Hi! I think your experience and intuition makes sense here – we've also found that annotating all labels together (especially for large sets) can often makes things more difficult because you constantly have to think about all labels and it makes it harder to adjust the label scheme during the development phase.
Ideally, you'd always want to be training from scratch using all annotations. The presence or absence of one label can have an impact on all other labels, so it makes sense to train your model on all labels combined. So whenever you have a new label, you add the annotations for it and then retrain on all datasets.
This souldn't be more work either – if you're using Prodigy v1.9+, the train
and data-to-spacy
recipes will take care of merging annotations from multiple datasets automatically. The merged data wll only contain each example once, and all annotations referring to that example will be merged togethet (data-to-spacy
even merges annotations of different types, like text classification and NER.

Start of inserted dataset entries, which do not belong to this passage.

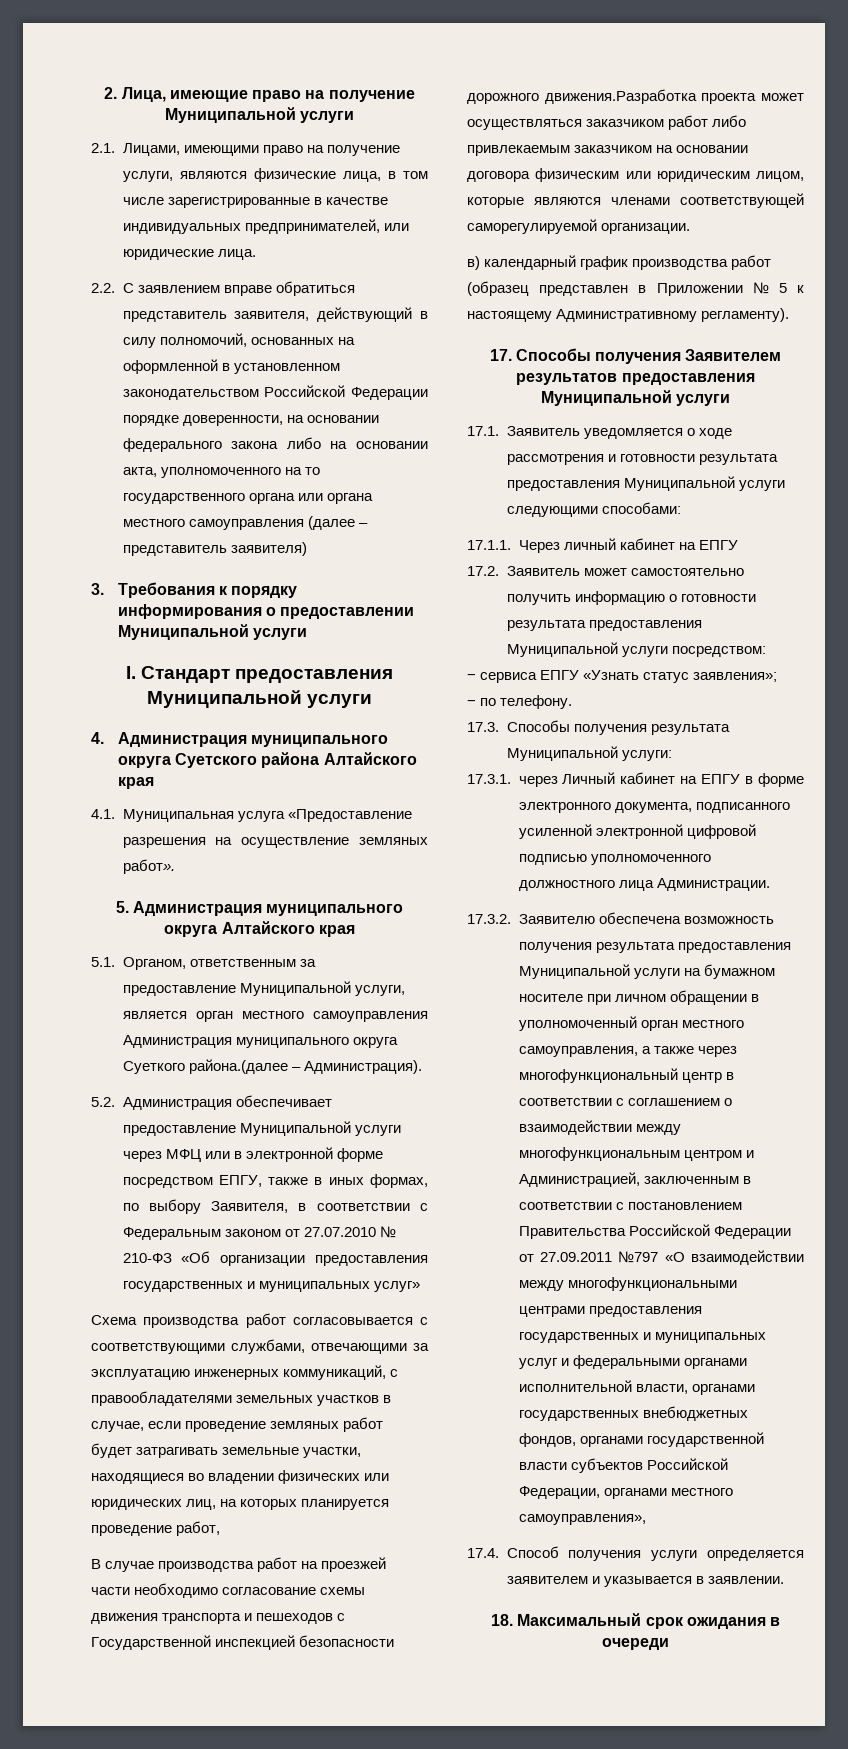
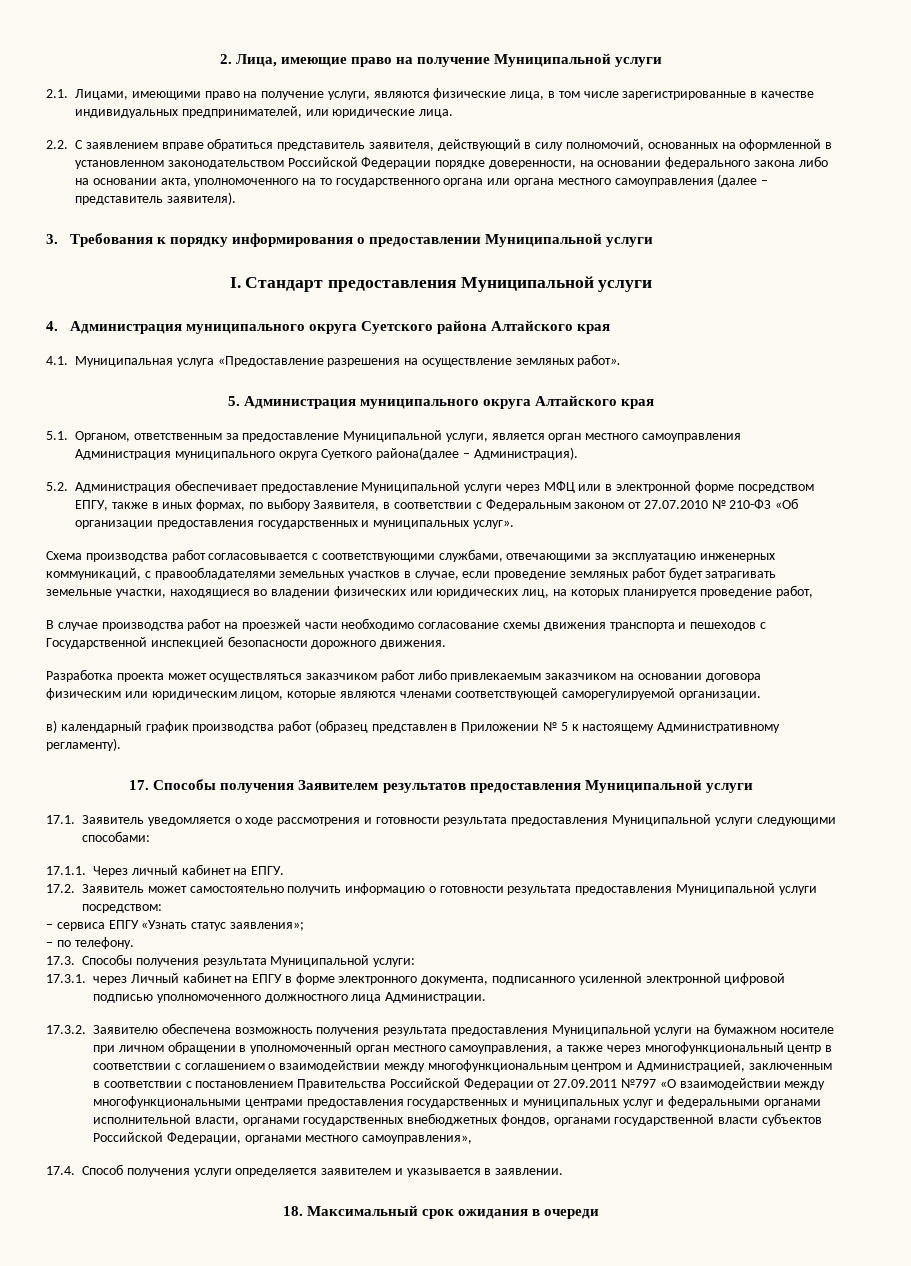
- 2.2. С заявлением вправе обратиться представитель заявителя, действующий в силу полномочий, основанных на оформленной в установленном законодательством Российской Федерации порядке доверенности, на основании федерального закона либо на основании акта, уполномоченного на то государственного органа или органа местного самоуправления (далее – представитель заявителя)
+ 2.2. С заявлением вправе обратиться представитель заявителя, действующий в силу полномочий, основанных на оформленной в установленном законодательством Российской Федерации порядке доверенности, на основании федерального закона либо на основании акта, уполномоченного на то государственного органа или органа местного самоуправления (далее – представитель заявителя).
- 5.1. Органом, ответственным за предоставление Муниципальной услуги, является орган местного самоуправления Администрация муниципального округа Суеткого района.(далее – Администрация).
+ 5.1. Органом, ответственным за предоставление Муниципальной услуги, является орган местного самоуправления Администрация муниципального округа Суеткого района(далее – Администрация).
- 5.2. Администрация обеспечивает предоставление Муниципальной услуги через МФЦ или в электронной форме посредством ЕПГУ, также в иных формах, по выбору Заявителя, в соответствии с Федеральным законом от 27.07.2010 № 210-ФЗ «Об организации предоставления государственных и муниципальных услуг»
+ 5.2. Администрация обеспечивает предоставление Муниципальной услуги через МФЦ или в электронной форме посредством ЕПГУ, также в иных формах, по выбору Заявителя, в соответствии с Федеральным законом от 27.07.2010 № 210-ФЗ «Об организации предоставления государственных и муниципальных услуг».
- В случае производства работ на проезжей части необходимо согласование схемы движения транспорта и пешеходов с Государственной инспекцией безопасности дорожного движения.Разработка проекта может осуществляться заказчиком работ либо привлекаемым заказчиком на основании договора физическим или юридическим лицом, которые являются членами соответствующей саморегулируемой организации.
+ В случае производства работ на проезжей части необходимо согласование схемы движения транспорта и пешеходов с Государственной инспекцией безопасности дорожного движения.
+ Разработка проекта может осуществляться заказчиком работ либо привлекаемым заказчиком на основании договора физическим или юридическим лицом, которые являются членами соответствующей саморегулируемой организации.
- 17.1.1. Через личный кабинет на ЕПГУ
+ 17.1.1. Через личный кабинет на ЕПГУ.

If you're annotating a new label and you're worried that there might be overlap with other labels, you could also re-annotate an existing dataset with another label. So if you have a dataset with ORG
anotations and you want to add annotations for PRODUCT
, export the data with db-out
and re-annotate it with --label ORG,PRODUCT
. You'll the the existing annotations and can adjust them if needed, and you'll be able to add new annotations for PRODUCT
. Later on, you can then train with your new ORG
/PRODUCT
dataset instead of the ORG
dataset.